Merseyside’s Police Commissioner marks five years in office

Merseyside / November 22

Jane Kennedy is today marking the fifth anniversary since she took office as Merseyside’s first Police and Crime Commissioner.

Jane was voted into the position on November 15th 2012, officially starting in the role a week later on November 22nd 2012, the date when she took her first oath of office.

The former Broadgreen and Wavertree MP was re-elected to serve a second term on 6th May 2016, after securing 61.7% of the public vote.

During her five years in office, Jane fought against the potentially devastating cuts of up to 40% to the police budget proposed by the then coalition government, and has continually lobbied ministers for more money for local policing. Despite the Chancellor promising to protect police budgets in 2015, more cuts have followed although on a smaller scale.

She won public approval for a major plan to overhaul Merseyside Police’s stations and buildings and the 10-year strategy is now progressing well. New Community Police Stations have been opened at the heart of communities across Merseyside. A new Operational Command Centre in Speke is close to completion and plans are approved to build a new Merseyside Police Headquarters on a major gateway into Liverpool on Scotland Road. All of this work aims to save more than £2m from the annual running costs for the police’s buildings.

The Commissioner has established Victim Care Merseyside – a new package of care and support for vulnerable victims of crime.

Last year she appointed Andy Cooke QPM as Chief Constable following the retirement of the previous Chief, Sir Jon Murphy.

Reflecting on her five years in office, Jane said: “There is no doubt that this role is much bigger and much tougher than I ever imagined it would be when I was running for election.

“When I took office I made one simple promise – to work very hard to do the best job for Merseyside, for the police and for the community they serve. I’ve worked as hard as I can to deliver this promise and I believe that despite the depressing context of austerity there have been some major success stories.

“We’ve introduced a whole new system of care and support for some of the most vulnerable people in our communities, with extra support for victims of the most serious crimes including rape, sexual assault and hate crime and young victims of domestic abuse and sexual exploitation.

“I’ve also been working hard to make sure Merseyside Police has the infrastructure it needs to fight crime and keep our communities safe. Many of the buildings our officers are working from are inefficient, out-dated and not fit-for-purpose. I’m committed to changing that. With the support of the public, I’m implementing a 10-year plan to modernise and transform our stations and buildings, ensuring the men and women of Merseyside Police have the facilities they need to do their jobs to the best of their ability.

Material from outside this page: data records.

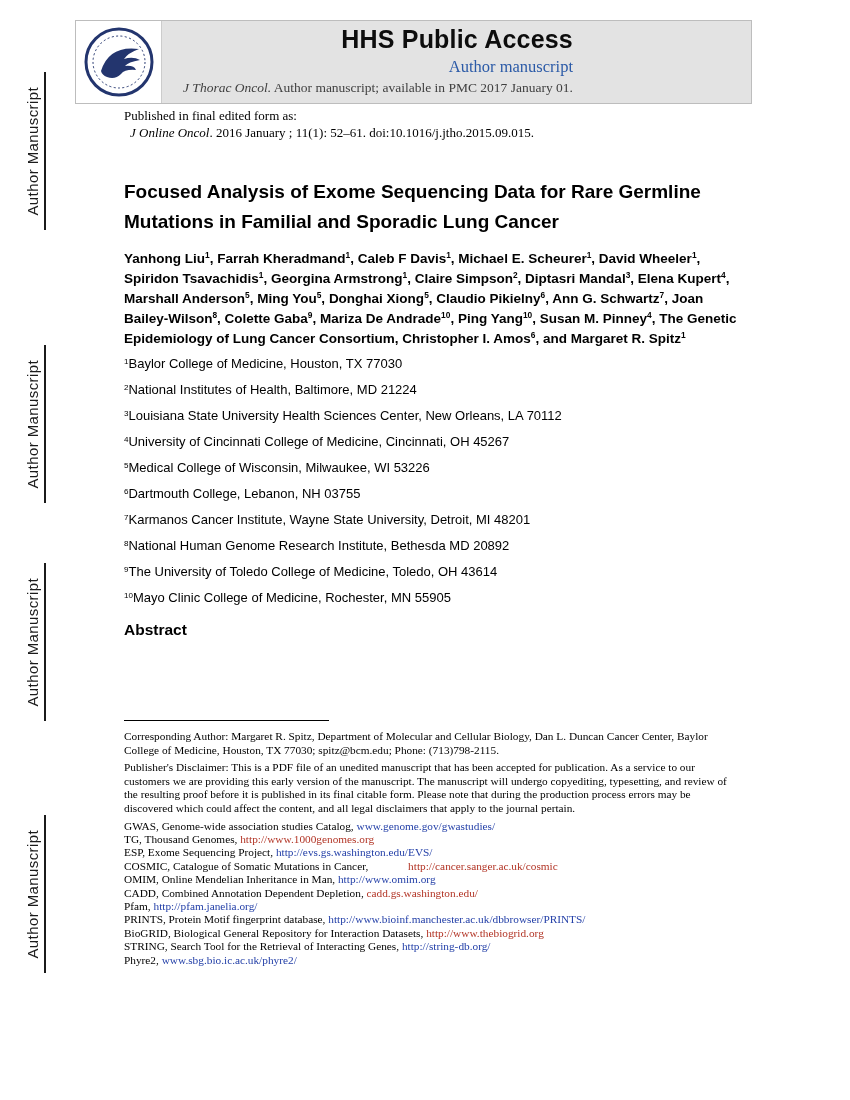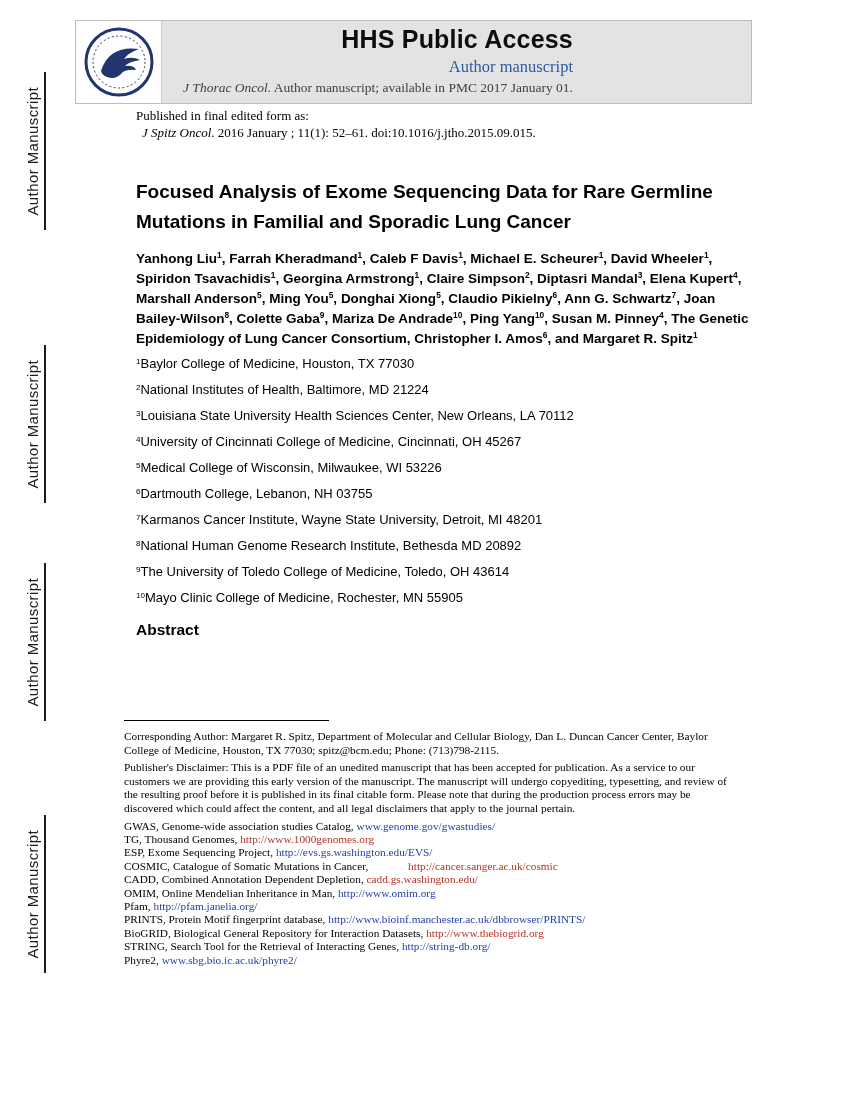"Published in final edited form" .content { left: 136px -> 124px }
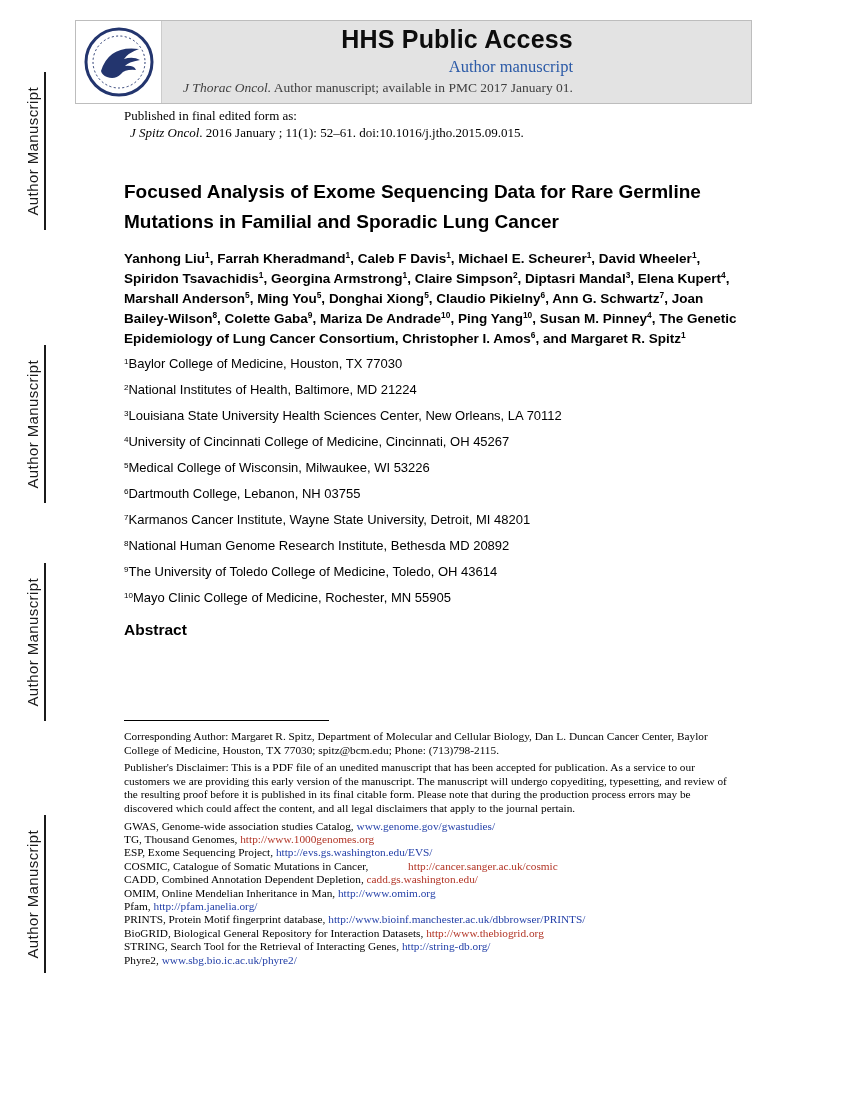"J Spitz Oncol" span.ital { text: Spitz -> Online }
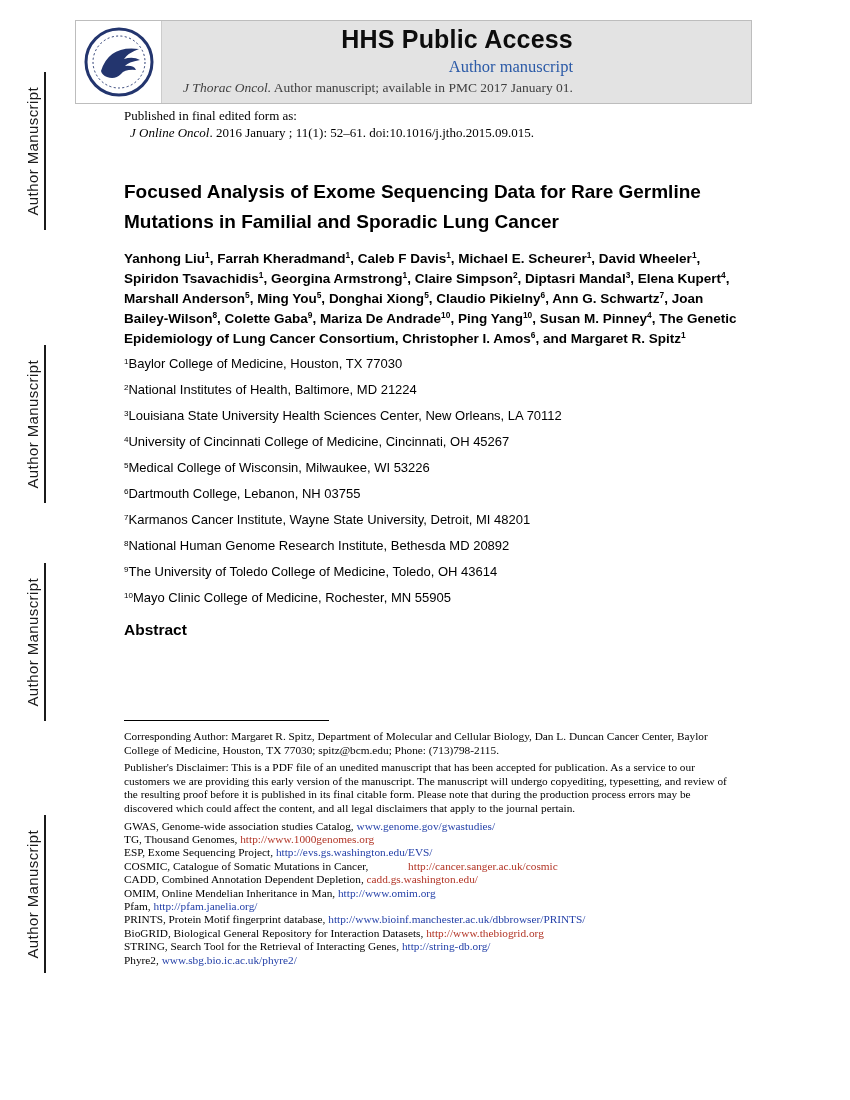"CADD, Combined Annotation Dependent" div.resource-line { order: before "OMIM, Online Mendelian Inheritance in" -> after "OMIM, Online Mendelian Inheritance in" }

“We have also improved the technology our officers & PCSOs use. Over the last five years, body worn cameras have been issued to frontline officers, as have handheld devices which enable officers and PCSOs to do more of their work on the move, out in the communities of Merseyside. I also secured funding for video badge cameras which are now provided to high risk victims of hate crime and anti-social behaviour to prevent crime and increase the likelihood of a successful prosecution.

“A lot of work has gone into improving the care for those in mental ill health who come into contact with the police. We now have dedicated triage cars and mental health nurses in our custody suites. I have also commissioned an Appropriate Adults service which ensures vulnerable people who are detained in custody have all the support and guidance they need during the process, while our Independent Custody Visitors check on the condition under which people are detained.

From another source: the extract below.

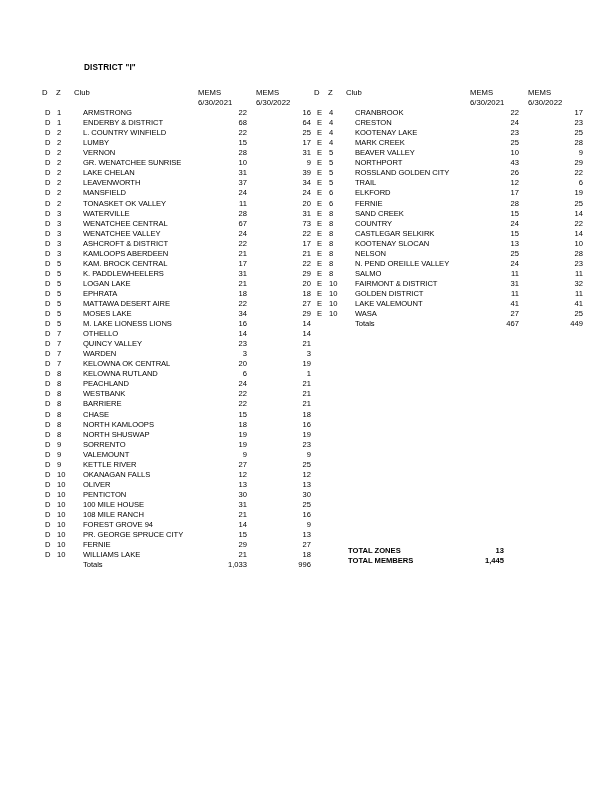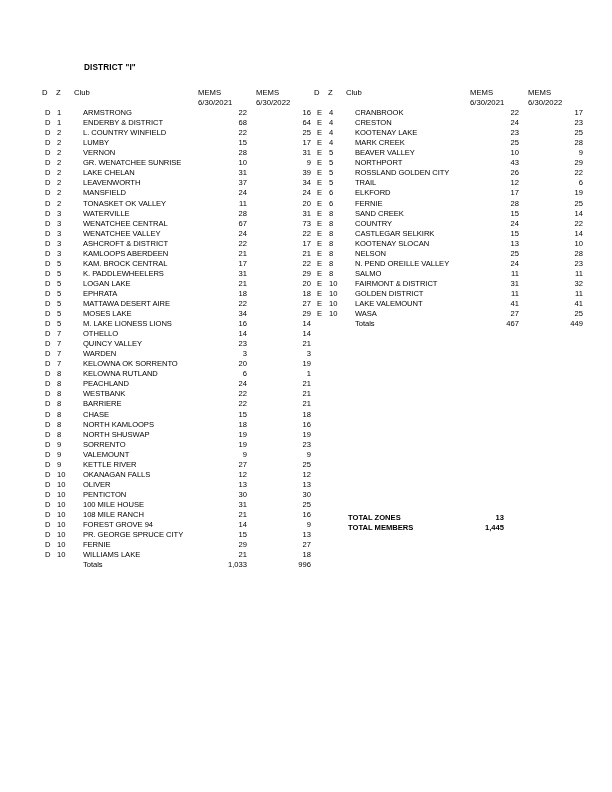"KELOWNA OK SORRENTO" td.t-club { text: SORRENTO -> CENTRAL }
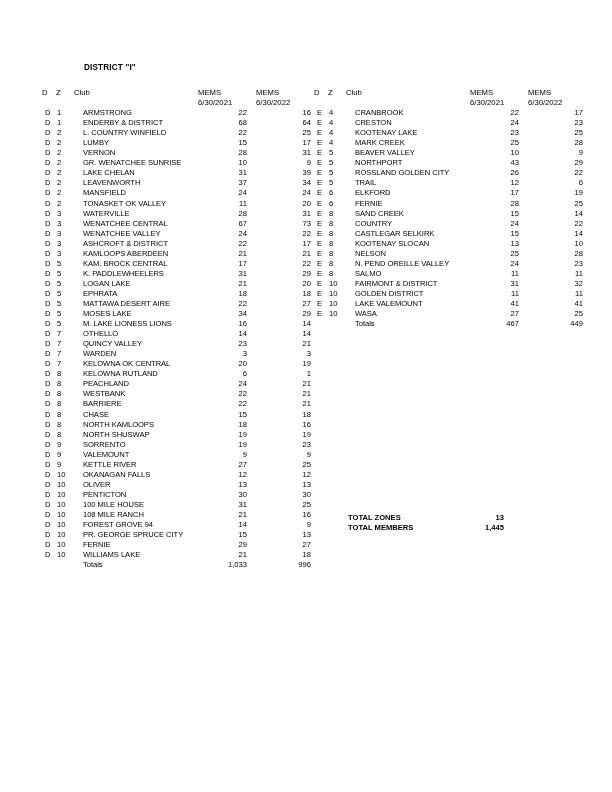"TOTAL ZONES" .summary { top: 513px -> 546px }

“Partnership has been key to much of this work and I’ve been fortunate to Chair both the Merseyside Criminal Justice Board and the Merseyside Community Safety Partnerships – two important boards which are making a difference to the way we keep our communities safe and deliver criminal justice in the region.

Jane has also reflected on the challenges facing the force and what lies ahead for the next three years. She said: “Merseyside Police has lost more than 1,000 police officers in the last seven year and over 1,700 people in total.

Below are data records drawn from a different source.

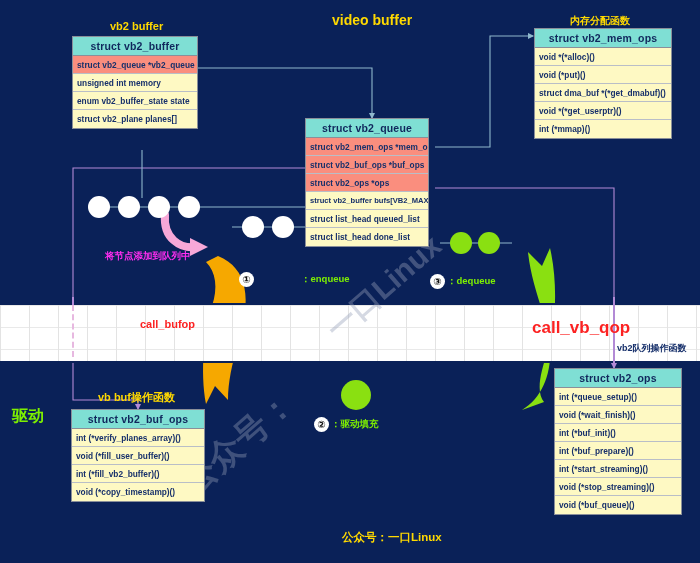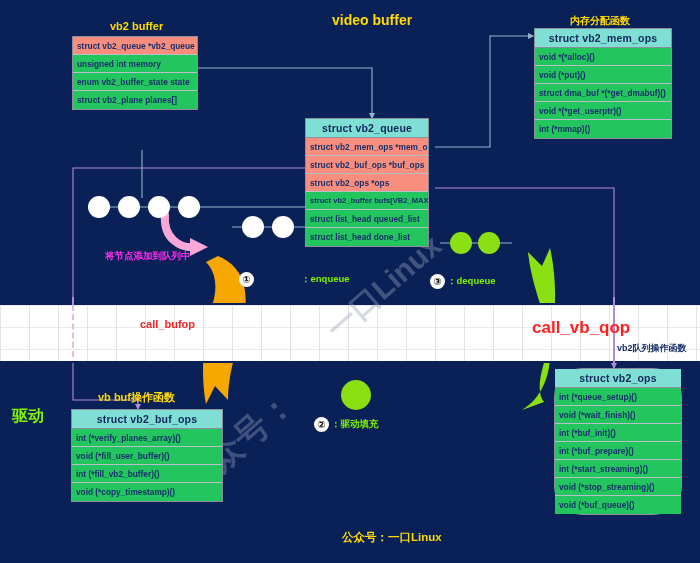"struct vb2_buffer" div.hdr { html: none -> <div>struct vb2_buffer</div> }
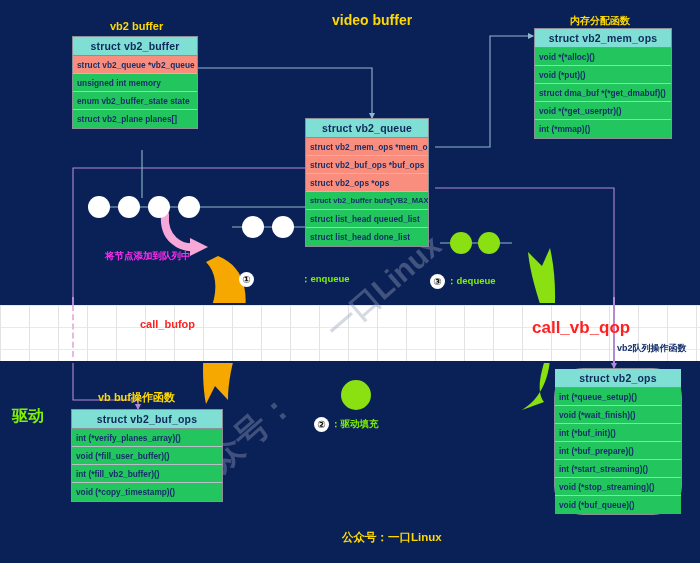"void *(*alloc)()" .sbox .row { background: #22c55e -> #fef9c3 }
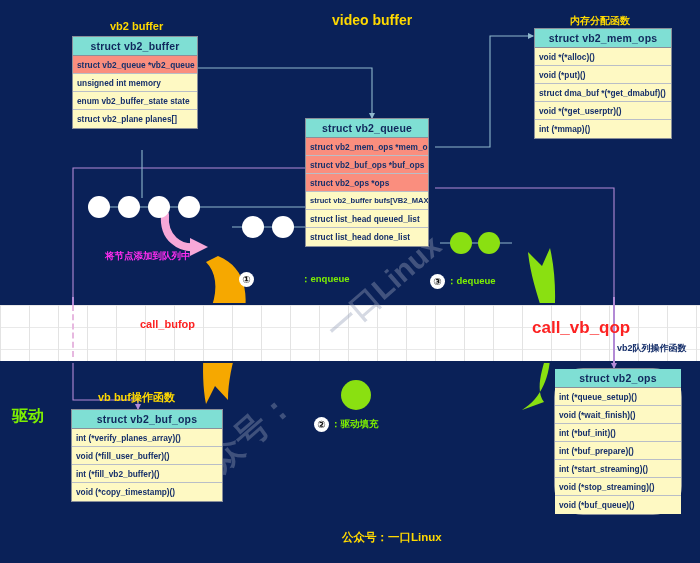"struct vb2_ops" div.sbox { border-radius: 29px -> none }
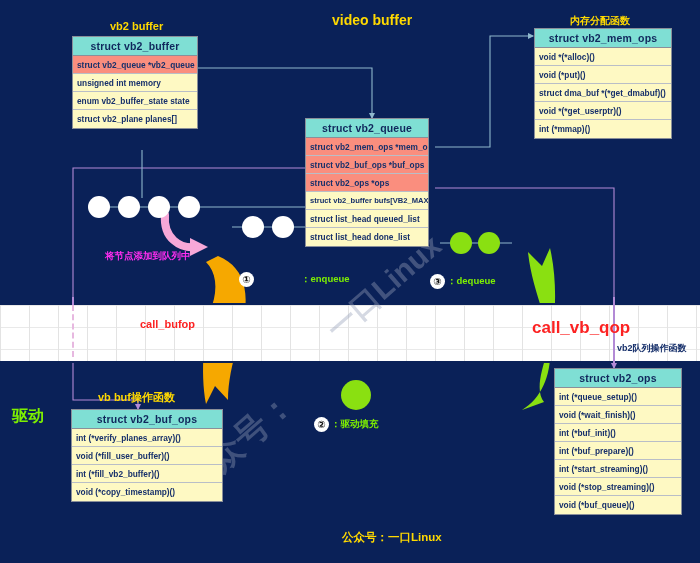"struct vb2_buf_ops" div.sbox { width: 152px -> 134px }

“This has had a dramatic effect, not only on the service that it can deliver but also on the people who are left behind. They are under increasing strain – crime is more complex than ever, the threat level remains high and there are fewer people than ever before.

“I have dedicated much of my time over the last five years to lobbying government, highlighting the unique demands we face in Merseyside and emphasising the need for more funding. One of my most pleasing moments as Police Commissioner was when the former Chancellor George Osborne did a dramatic U-turn in November 2012 by announcing there would be ‘no cuts at all in police budgets’.

“Sadly, it is has now been proven that the Government have failed to keep this promise. In real terms the police have faced major cuts, and there are still more to come. Merseyside Police is facing cuts of a further £18m by 2021/22.

“A huge amount of work is going into planning into how we can make these cuts in the safest way possible, with the least impact on our communities. However, there is no doubt that if these cuts are imposed there will be a significant effect upon the service Merseyside Police currently delivers.

“Protecting our communities and making sure people feel safe in their homes should be a primary responsibility for the government. Crime is now at the highest level in a decade, nationally there has been a worrying increase in violent crime and the threats we face are growing, yet officer numbers have dwindled to their lowest level since 1985.

“It is time ministers recognised their responsibility, put our communities first and put a stop to this reckless programme of austerity. I will continue to work with our local MPs to lobby government directly to reverse this trend and properly fund our police service.”